To illustrate the Great Plains’ dramatically unpredictable weather, Dewey ranks U.S. states and cities by their temperature range—the difference between their record high and record low. Mild climates understandably produce a small temperate range for certain cities. The range for Key West, Florida is only 56 degrees (a record high of 97 degrees and a record low of 41 degrees). Honolulu, Hawaii has an even smaller range, a mere 43 degrees. Great Plains states, in contrast, experience brutal winter cold and intense summer heat. North Dakota has the Great Plains’ biggest temperature range, at 181 degrees (a record high of 121 degrees and a record low of minus 60).
Dewey understandably devotes much attention to the region’s tornadoes. The nation experienced 58,000 of the wind storms between 1950 and 2016, with 6,081 deaths. The southeastern United States, in contrast to the Plains, generally experiences tornadoes throughout the year and has more tornadoes at night, which on average produce higher fatalities.
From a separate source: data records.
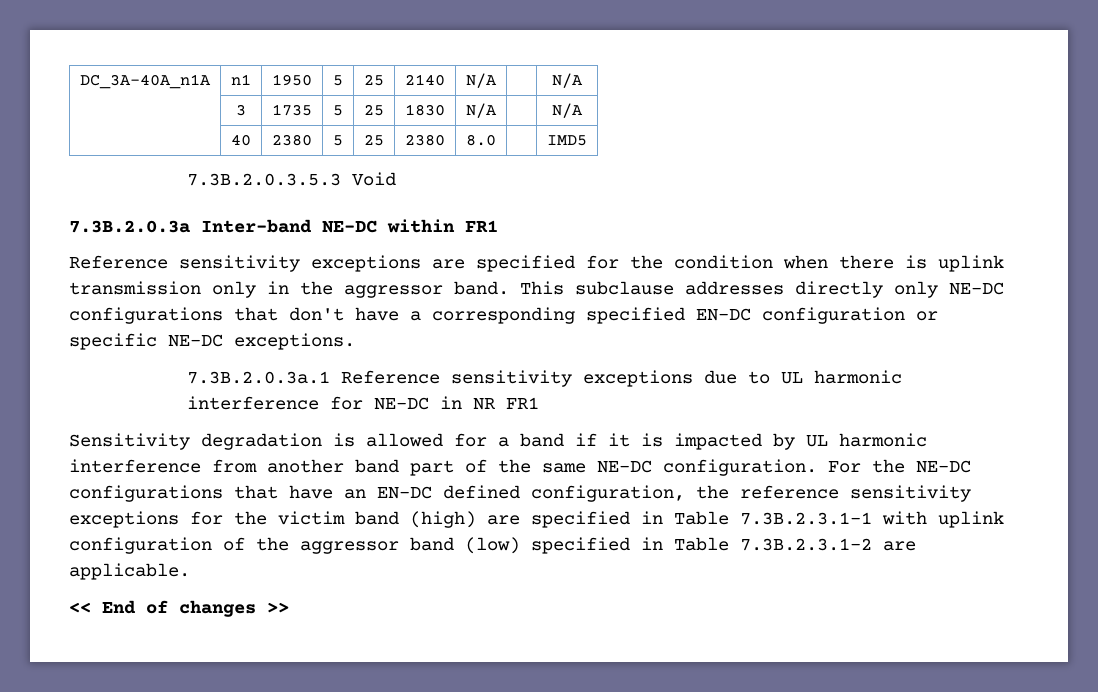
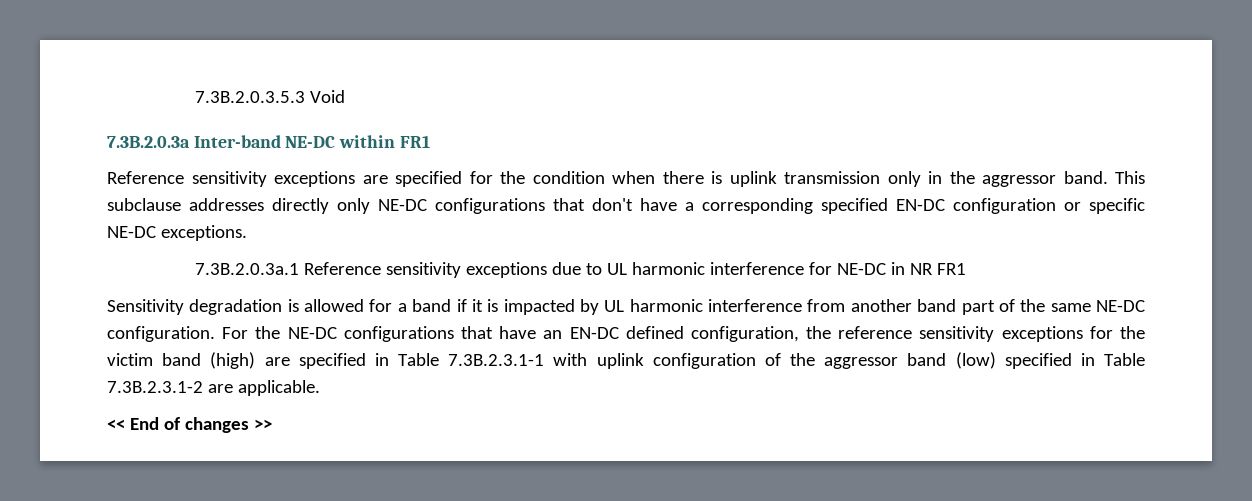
- DC_3A-40A_n1A | n1 | 1950 | 5 | 25 | 2140 | N/A | | N/A
- | 3 | 1735 | 5 | 25 | 1830 | N/A | | N/A
- | 40 | 2380 | 5 | 25 | 2380 | 8.0 | | IMD5

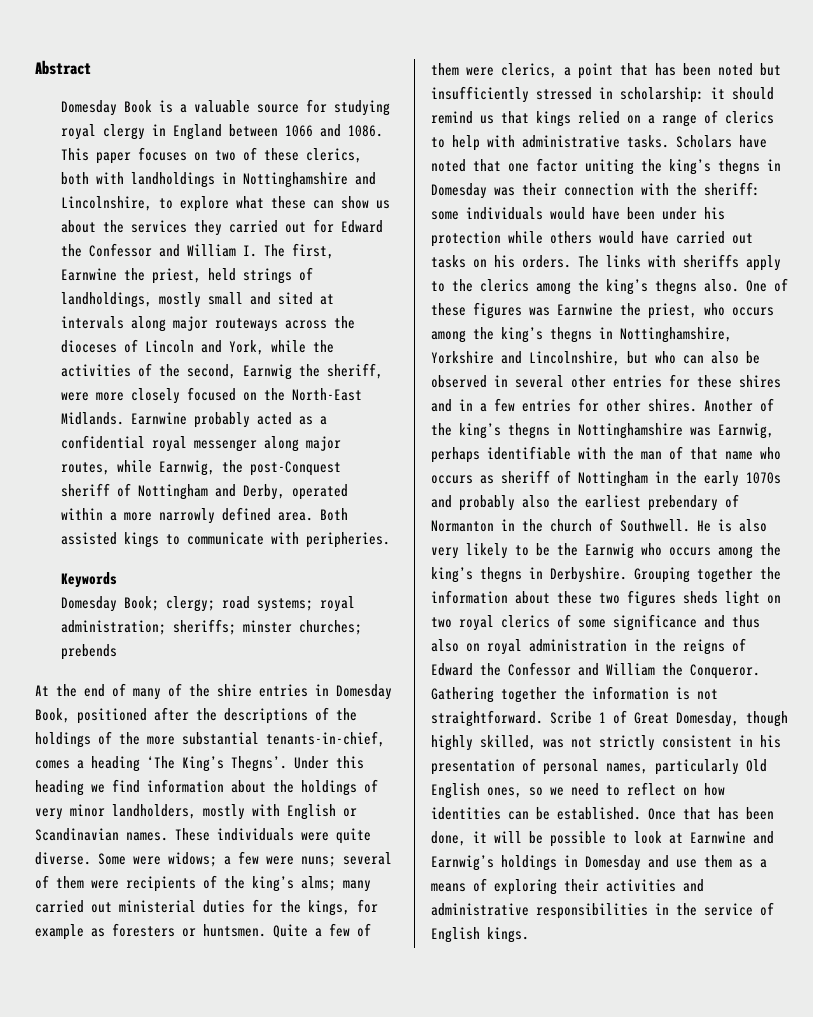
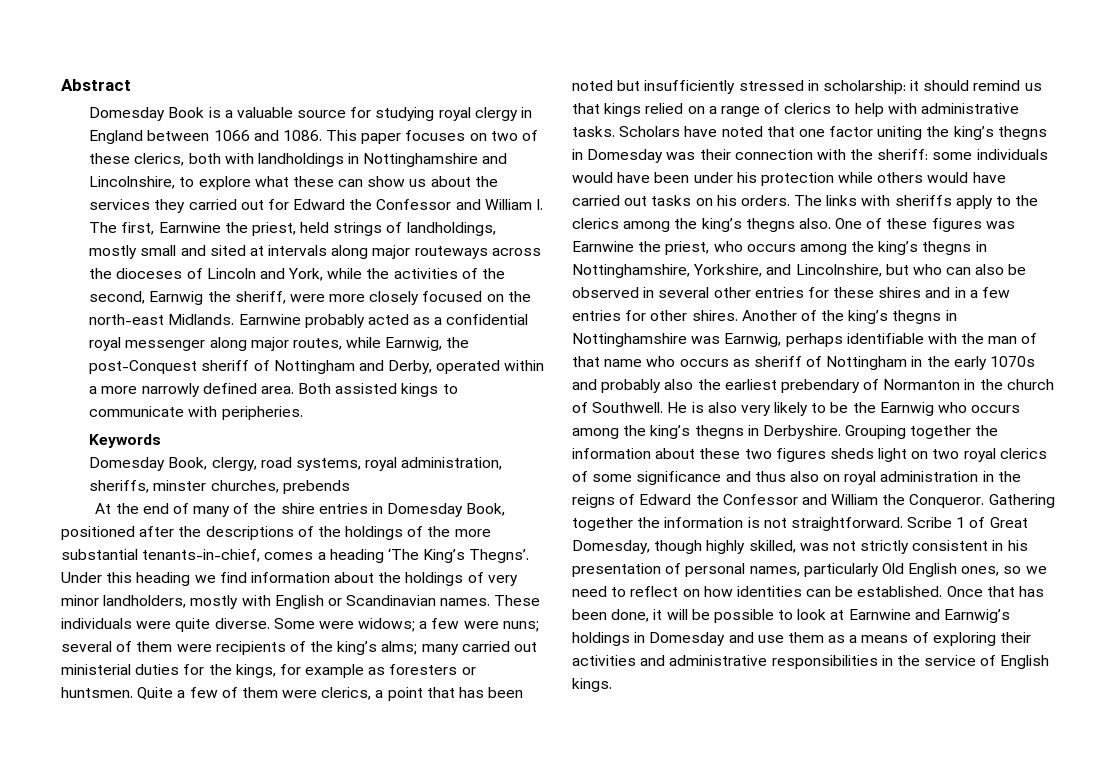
- This paper focuses on two of these clerics, both with landholdings in Nottinghamshire and Lincolnshire, to explore what these can show us about the services they carried out for Edward the Confessor and William I. The first, Earnwine the priest, held strings of landholdings, mostly small and sited at intervals along major routeways across the dioceses of Lincoln and York, while the activities of the second, Earnwig the sheriff, were more closely focused on the North-East Midlands.
+ This paper focuses on two of these clerics, both with landholdings in Nottinghamshire and Lincolnshire, to explore what these can show us about the services they carried out for Edward the Confessor and William I. The first, Earnwine the priest, held strings of landholdings, mostly small and sited at intervals along major routeways across the dioceses of Lincoln and York, while the activities of the second, Earnwig the sheriff, were more closely focused on the north-east Midlands.
- Domesday Book; clergy; road systems; royal administration; sheriffs; minster churches; prebends
+ Domesday Book, clergy, road systems, royal administration, sheriffs, minster churches, prebends
- One of these figures was Earnwine the priest, who occurs among the king’s thegns in Nottinghamshire, Yorkshire and Lincolnshire, but who can also be observed in several other entries for these shires and in a few entries for other shires.
+ One of these figures was Earnwine the priest, who occurs among the king’s thegns in Nottinghamshire, Yorkshire, and Lincolnshire, but who can also be observed in several other entries for these shires and in a few entries for other shires.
An Illinois native who has lived in Nebraska since the mid-1970s, Dewey enlivens his analysis by providing vignettes from his decades of covering weather, with vivid examples even back to his youth in the 1960s in a Chicago suburb.
This concise volume is one of the latest in the well-edited book series on the Great Plains by the University of Nebraska-Lincoln's Center for Great Plains Studies. Previous topics in the series include literature, politics, Native Americans, and the bison. In slim paperback volumes, the authors draw on their personal experiences to examine key dynamics shaping the Great Plains. The series sets a notable example of accessible scholarly studies that regionalists in other parts of the country should consider emulating. In Great Plains Weather, Dewey commendably takes what could have been a dry, technical subject and renders it in rewarding form for a general audience.